* _Task to complete_
Each line of the entries below that includes "justify" belongs in your answer.

- - -

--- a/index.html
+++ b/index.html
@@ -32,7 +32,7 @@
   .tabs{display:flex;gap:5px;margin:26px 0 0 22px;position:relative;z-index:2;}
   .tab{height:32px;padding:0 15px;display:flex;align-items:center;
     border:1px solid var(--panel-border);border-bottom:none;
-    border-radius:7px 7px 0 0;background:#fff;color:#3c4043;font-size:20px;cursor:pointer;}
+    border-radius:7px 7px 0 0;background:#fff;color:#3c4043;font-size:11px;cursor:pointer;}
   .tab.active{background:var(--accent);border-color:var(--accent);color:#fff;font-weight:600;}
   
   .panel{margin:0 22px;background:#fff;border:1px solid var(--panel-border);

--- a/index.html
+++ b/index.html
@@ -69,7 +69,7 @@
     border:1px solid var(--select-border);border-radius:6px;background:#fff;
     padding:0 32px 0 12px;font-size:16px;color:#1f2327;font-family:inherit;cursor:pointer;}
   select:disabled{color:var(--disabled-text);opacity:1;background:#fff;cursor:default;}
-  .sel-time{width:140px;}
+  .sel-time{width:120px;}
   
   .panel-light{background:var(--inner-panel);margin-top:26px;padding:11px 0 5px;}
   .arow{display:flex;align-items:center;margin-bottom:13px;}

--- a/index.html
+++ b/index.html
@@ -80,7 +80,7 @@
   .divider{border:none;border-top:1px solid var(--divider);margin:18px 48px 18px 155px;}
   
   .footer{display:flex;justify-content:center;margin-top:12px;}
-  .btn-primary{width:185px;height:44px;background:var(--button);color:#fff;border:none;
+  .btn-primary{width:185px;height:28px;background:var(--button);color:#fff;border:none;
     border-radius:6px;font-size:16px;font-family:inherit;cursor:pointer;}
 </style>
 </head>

- - -

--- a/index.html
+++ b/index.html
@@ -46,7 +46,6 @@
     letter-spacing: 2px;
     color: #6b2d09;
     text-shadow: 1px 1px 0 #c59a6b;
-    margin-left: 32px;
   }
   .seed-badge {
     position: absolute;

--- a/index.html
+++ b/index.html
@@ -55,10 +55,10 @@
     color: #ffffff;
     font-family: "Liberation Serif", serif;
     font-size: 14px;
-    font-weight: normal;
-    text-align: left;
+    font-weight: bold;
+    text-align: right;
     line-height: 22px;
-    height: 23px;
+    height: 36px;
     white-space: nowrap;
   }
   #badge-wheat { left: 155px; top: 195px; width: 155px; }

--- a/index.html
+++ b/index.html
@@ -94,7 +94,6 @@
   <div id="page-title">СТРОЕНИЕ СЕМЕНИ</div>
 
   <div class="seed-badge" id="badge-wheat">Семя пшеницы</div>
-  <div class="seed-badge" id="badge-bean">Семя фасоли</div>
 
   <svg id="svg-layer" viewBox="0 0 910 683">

- - -

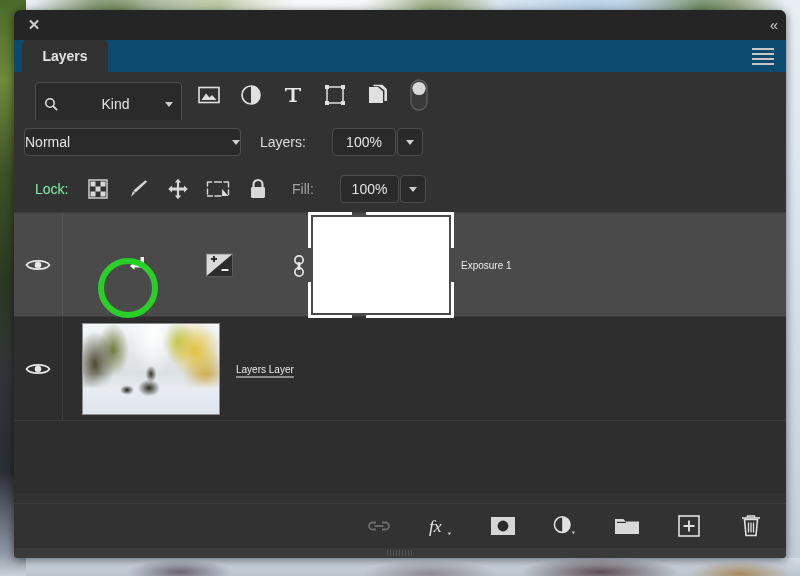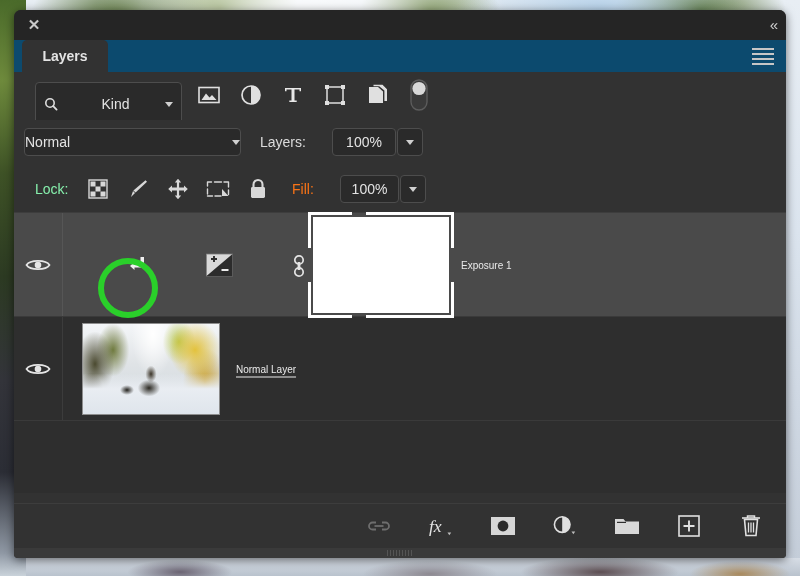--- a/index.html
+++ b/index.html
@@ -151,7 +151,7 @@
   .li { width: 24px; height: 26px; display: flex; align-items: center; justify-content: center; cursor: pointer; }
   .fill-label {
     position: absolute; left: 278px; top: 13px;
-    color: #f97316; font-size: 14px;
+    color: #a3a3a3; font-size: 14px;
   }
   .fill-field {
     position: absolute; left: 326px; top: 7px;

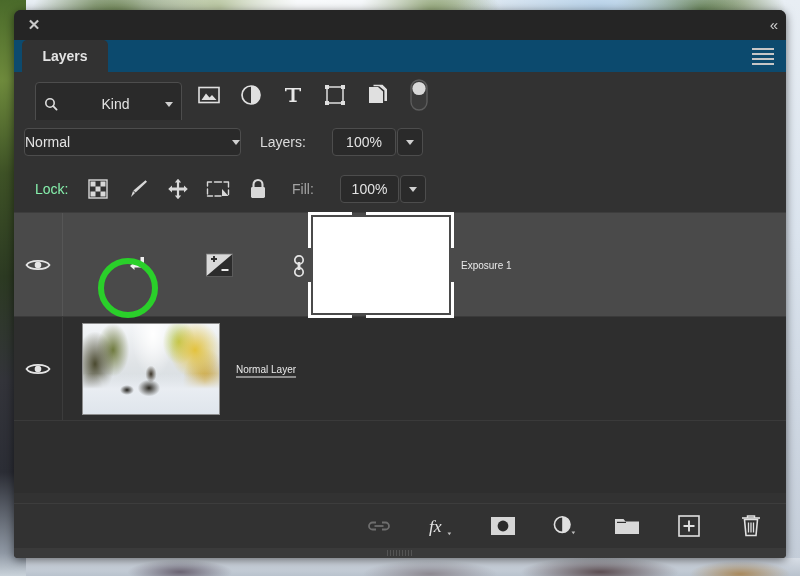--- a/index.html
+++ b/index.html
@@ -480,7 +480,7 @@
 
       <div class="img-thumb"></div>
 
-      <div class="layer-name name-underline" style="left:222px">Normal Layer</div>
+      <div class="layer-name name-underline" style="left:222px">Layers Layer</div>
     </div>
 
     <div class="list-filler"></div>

- - -

* _Exercise solution_
   .footer{display:flex;justify-content:center;margin-top:12px;}
   .li { width: 24px; height: 26px; display: flex; align-items: center; justify-content: center; cursor: pointer; }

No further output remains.